そのあと、ようやく義兄(あに)が退院できるようになったら、今度は、上の義姉がぽっくりと亡くなってしまった。ほんとうに急なことで、ぽっくりとだったそうだ。こんどはお葬式代がない。それも親戚でなんとかした。

 

「でもね、先生。わたしこのとき正直ほっとしたんです。義姉は亡くなるまで元気で、口も達者、足も達者でした。どこで何するかわからないんです。怖いですよ先生。今度はなにかと思うと心配で寝られません。でも義姉が亡くなってくれてようやく親戚にも平和がおとずれました。死んでくれてありがとう。本当に死んでくれてありがとう。親戚の皆が心からからそう思いたよ。」

 

「死んでくれてありがとう」私はこれが、親戚の借金で苦労した者の偽らざる感情であるかと思う。「債権者の中には死なれるよりは踏み倒されたほうがいい」と言う者もいるが、そんなことを言う債権者にはビジネスで金を貸している人、つまり実際に自分の懐が痛むわけではない人が多い。もちろん、なかには「死なれるよりいい」と、踏み倒されるとわかっていて連帯保証人をひきうける仏様のような人もいる。
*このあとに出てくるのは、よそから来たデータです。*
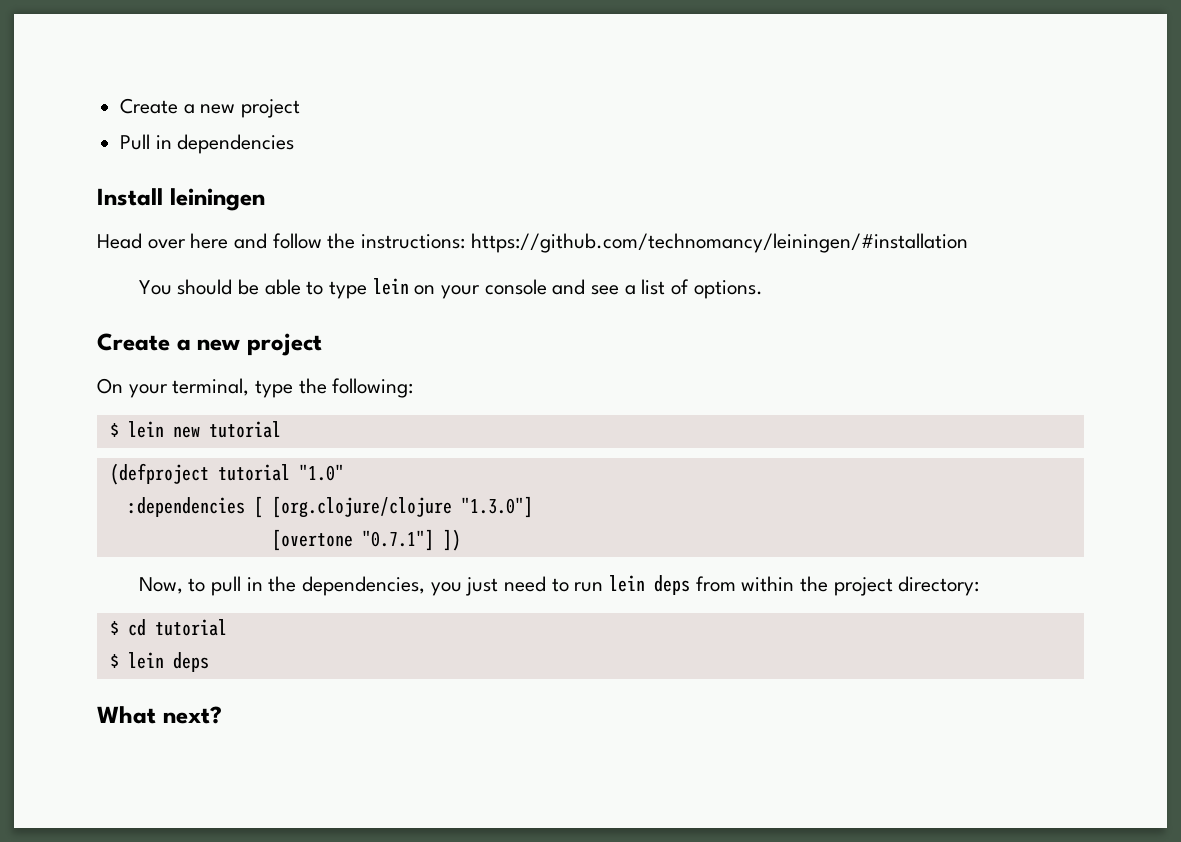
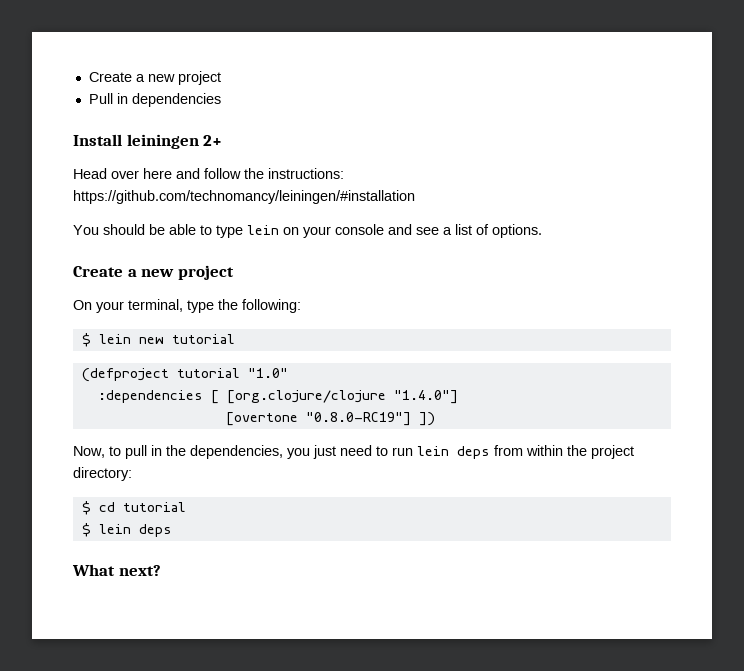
(265, 199) none -> [203,135,223,146] 2+
[460,496,533,518] "1.3.0"] -> [393,390,458,404] "1.4.0"]
[361,529,434,551] "0.7.1"] -> [305,412,411,426] "0.8.0-RC19"]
だが、そうでない人を責めることなどできないと思うのである。

 

    2010年1月20日追記

彼女は先日定年で退職した。年金の手続きに行って、「これで暮らせると安心したり、こんなに少ないのかとびっくりしたり」と言っていた。「でもね先生」と彼女はくわえた。「遊んでばかりいて年金のない人は、年金生活者の何倍も、生活保護がもらえるんですよ。親類がそうなんです。もう、仕事ぎらいで、働かなくてね」と。YES。それは事実としてわたしは知っている。政府は働かない人を保護するのが大好きなのである。弱者保護こそ権力の出所だからだ。